To all the high school kids out there
All that said
I rarely read replies, it's my opinion and if you thought about your opinion a little more, I'm OK with that.
First of all, it's Stanford, not "Standford."
Second of all, do some basic research before talking out your ass. While both Brin and Page went to Stanford for graduate school, for undergrad, Brin went to the University of Maryland, and Page went to the University of Michigan.
"Anyone who [rips a CD] is probably engaging in copyright infringement." - David O. Carson
Any kid can afford any college in the country. As a child, you can't be any more poor than $0, and that's what I had when I went to a top-cost college in this decade. After four years of paying for tuition with only forgiveness and loans, I graduated with about 6-months-salary worth of debt. (Forgiveness is where the school just kind of reduces tuition for you.)
MIT, like all top-tier schools, including every school in the Ivy League, and many many more-accessible schools, offer need-blind admissions, which means they will find a way for you to be able to afford college, one way or another.

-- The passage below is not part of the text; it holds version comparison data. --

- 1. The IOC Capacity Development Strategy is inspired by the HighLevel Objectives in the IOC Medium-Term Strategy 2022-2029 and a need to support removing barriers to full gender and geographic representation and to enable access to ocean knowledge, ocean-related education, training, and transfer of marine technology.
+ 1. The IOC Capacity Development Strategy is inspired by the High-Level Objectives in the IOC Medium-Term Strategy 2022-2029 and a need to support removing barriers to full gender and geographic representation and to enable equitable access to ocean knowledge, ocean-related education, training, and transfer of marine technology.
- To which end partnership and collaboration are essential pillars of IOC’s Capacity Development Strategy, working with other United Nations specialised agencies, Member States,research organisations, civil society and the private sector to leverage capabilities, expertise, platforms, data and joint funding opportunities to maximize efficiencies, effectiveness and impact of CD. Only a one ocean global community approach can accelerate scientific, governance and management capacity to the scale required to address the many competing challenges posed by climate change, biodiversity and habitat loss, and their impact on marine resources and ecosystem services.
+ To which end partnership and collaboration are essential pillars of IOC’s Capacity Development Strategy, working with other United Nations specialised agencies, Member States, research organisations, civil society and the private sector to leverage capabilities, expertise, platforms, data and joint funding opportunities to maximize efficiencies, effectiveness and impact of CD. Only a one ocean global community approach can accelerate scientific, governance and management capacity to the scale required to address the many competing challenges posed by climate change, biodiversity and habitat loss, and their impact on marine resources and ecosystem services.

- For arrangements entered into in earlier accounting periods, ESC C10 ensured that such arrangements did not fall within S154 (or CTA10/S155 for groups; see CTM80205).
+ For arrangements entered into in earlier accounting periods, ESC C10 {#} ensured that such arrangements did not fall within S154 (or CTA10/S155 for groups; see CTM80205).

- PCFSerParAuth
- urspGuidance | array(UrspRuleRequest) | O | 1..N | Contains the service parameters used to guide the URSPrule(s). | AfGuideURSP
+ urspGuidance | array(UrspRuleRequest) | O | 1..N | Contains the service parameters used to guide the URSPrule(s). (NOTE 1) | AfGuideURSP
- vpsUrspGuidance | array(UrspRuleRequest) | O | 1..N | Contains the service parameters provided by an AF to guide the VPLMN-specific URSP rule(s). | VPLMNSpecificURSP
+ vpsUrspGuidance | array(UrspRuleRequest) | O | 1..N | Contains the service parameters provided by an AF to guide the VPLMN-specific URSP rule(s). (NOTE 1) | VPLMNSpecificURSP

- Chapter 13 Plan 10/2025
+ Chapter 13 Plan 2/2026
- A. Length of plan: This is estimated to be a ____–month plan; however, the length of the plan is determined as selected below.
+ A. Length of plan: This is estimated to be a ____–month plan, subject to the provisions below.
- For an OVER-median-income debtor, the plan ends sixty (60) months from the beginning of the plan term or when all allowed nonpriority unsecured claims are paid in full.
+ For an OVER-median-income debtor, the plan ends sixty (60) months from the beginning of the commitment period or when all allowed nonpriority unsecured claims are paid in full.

So, my suggestion is to go do what every other kid in America is doing, even those who aren't so lucky to be in an upper-middle-class family: get a job, borrow money, get thru school, then get another job and pay back the money. In fact, that makes me realize that taxpayers are the ones funding the low-cost government student loans, so we all already are giving you the scholarship that you are requesting.
Who was trying for the moral higher ground? The point was that very few people feel a need to help someone that has more than them. If you want to ask for help then don't advertise that you have it better than most of the people that you're asking for help. It's just not an intelligent way to go about the process.
It's like asking for handouts at the soup kitchen while decked out in a lot of expensive jewelry.
At what price learning? At what cost wisdom? The price is a man's peace of mind, and the cost is his life.